**Required action:**
State how many lines in the material hold the string "created"; nothing besides that number is expected.

§

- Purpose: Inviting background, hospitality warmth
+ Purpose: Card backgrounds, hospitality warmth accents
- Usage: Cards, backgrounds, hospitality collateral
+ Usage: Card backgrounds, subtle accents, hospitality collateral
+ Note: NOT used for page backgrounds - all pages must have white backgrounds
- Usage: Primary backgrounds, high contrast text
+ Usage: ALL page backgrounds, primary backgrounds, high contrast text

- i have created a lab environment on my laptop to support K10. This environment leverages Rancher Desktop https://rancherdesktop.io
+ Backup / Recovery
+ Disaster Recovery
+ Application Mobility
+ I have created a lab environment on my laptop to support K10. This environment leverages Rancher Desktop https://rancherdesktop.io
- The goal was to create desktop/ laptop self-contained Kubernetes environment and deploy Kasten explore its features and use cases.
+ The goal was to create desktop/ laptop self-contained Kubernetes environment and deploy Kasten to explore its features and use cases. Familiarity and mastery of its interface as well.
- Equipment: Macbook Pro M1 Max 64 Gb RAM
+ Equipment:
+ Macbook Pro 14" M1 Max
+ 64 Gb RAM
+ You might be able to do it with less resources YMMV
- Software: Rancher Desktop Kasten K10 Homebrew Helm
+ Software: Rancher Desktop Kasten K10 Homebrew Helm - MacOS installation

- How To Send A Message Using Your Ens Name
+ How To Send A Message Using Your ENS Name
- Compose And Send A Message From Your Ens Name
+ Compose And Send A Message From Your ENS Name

§

**Task solution:**
2